____ Task inputs

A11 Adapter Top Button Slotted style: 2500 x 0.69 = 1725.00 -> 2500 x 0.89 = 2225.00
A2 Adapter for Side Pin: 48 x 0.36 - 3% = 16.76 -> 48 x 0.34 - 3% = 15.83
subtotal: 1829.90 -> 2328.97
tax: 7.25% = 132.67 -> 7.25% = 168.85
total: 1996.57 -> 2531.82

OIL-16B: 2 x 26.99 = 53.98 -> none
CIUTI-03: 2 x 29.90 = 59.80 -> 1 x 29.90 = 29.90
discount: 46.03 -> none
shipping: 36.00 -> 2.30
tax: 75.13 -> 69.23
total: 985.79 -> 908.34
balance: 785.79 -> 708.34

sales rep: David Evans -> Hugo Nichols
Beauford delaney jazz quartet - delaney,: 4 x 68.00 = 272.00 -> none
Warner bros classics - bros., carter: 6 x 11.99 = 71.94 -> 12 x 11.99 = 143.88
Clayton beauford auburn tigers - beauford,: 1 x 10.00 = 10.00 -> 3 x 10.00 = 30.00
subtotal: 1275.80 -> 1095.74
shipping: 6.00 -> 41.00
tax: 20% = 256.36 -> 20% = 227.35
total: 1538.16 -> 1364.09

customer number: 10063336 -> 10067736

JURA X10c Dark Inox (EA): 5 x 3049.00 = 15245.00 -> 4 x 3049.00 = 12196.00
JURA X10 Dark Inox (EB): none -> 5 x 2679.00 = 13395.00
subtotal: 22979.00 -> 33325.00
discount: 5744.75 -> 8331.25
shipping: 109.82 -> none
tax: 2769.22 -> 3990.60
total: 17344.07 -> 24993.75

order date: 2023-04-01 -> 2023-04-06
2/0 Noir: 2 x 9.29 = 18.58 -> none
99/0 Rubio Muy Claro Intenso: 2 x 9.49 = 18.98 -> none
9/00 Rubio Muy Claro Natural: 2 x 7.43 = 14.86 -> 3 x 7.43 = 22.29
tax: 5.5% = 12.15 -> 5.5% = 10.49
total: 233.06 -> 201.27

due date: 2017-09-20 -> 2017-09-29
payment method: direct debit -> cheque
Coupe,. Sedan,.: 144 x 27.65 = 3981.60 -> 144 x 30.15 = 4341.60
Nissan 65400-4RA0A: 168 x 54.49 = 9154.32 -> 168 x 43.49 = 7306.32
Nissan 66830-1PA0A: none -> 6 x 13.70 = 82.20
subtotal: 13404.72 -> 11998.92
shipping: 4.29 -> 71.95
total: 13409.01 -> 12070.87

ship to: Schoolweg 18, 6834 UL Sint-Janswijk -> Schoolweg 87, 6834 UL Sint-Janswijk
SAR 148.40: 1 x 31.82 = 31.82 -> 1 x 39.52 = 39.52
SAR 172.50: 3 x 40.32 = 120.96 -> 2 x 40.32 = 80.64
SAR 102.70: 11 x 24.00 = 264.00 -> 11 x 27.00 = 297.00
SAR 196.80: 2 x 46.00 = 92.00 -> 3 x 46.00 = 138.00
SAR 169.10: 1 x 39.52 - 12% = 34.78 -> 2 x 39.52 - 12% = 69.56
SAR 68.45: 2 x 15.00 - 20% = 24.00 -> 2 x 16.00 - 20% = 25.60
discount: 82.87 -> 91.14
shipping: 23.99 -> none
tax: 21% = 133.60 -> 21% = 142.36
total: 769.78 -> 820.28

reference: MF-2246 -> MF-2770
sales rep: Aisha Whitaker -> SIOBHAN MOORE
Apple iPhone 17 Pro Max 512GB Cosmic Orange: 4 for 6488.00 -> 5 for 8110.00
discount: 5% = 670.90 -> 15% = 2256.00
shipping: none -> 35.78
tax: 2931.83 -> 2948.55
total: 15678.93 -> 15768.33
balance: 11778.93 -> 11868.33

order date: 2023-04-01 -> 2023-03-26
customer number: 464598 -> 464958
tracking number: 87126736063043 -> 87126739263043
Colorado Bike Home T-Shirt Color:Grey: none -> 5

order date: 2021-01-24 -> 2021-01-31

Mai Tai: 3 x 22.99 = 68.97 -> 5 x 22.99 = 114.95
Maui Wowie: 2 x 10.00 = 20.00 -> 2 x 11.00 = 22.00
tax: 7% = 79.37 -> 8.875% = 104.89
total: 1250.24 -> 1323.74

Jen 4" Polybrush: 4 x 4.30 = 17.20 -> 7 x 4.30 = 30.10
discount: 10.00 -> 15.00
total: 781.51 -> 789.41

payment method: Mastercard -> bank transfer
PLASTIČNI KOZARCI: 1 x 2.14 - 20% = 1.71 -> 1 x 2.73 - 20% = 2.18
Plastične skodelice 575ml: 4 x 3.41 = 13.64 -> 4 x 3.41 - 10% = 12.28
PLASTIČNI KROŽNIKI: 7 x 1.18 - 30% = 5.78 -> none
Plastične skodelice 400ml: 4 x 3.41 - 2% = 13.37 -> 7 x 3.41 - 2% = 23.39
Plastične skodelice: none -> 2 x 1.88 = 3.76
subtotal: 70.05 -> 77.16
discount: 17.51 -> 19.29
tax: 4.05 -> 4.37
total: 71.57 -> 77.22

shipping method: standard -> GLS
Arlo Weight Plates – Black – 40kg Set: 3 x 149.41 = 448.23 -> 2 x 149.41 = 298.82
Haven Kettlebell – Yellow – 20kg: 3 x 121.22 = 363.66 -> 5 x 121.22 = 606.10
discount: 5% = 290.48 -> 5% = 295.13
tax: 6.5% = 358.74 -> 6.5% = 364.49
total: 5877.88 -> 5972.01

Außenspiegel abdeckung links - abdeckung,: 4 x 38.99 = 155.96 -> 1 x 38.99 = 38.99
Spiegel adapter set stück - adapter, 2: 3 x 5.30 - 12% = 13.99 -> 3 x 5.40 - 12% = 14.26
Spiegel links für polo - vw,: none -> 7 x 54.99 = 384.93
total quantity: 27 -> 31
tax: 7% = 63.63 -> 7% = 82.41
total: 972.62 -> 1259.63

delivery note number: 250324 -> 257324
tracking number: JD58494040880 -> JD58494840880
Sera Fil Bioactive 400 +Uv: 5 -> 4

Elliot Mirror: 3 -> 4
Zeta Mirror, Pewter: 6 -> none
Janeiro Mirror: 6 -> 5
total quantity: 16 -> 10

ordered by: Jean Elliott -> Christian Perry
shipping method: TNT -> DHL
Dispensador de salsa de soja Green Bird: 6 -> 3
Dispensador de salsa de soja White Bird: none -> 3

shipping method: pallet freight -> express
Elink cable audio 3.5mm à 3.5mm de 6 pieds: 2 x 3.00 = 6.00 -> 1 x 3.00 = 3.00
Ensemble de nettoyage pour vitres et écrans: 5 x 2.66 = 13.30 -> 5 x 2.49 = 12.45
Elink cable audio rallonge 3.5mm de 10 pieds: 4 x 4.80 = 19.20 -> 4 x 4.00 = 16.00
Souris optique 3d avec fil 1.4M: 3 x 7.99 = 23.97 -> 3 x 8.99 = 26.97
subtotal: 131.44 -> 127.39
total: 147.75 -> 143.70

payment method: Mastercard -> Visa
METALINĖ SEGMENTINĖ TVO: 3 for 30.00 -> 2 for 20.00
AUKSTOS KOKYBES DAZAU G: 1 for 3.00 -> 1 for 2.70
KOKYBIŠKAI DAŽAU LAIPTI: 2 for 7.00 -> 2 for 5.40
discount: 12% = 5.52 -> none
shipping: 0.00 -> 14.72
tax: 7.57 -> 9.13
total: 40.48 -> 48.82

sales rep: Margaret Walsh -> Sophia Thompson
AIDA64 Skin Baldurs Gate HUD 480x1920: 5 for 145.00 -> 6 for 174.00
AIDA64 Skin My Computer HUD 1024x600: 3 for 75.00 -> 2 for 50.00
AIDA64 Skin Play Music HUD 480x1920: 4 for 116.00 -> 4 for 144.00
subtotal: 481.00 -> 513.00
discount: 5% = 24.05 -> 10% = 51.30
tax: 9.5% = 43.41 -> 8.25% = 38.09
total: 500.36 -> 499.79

________

What you need to do:
Take every line of the material that contains the word "Bird", and copy it.

Answer for the task:
Dispensador de salsa de soja Green Bird: 6 -> 3
Dispensador de salsa de soja White Bird: none -> 3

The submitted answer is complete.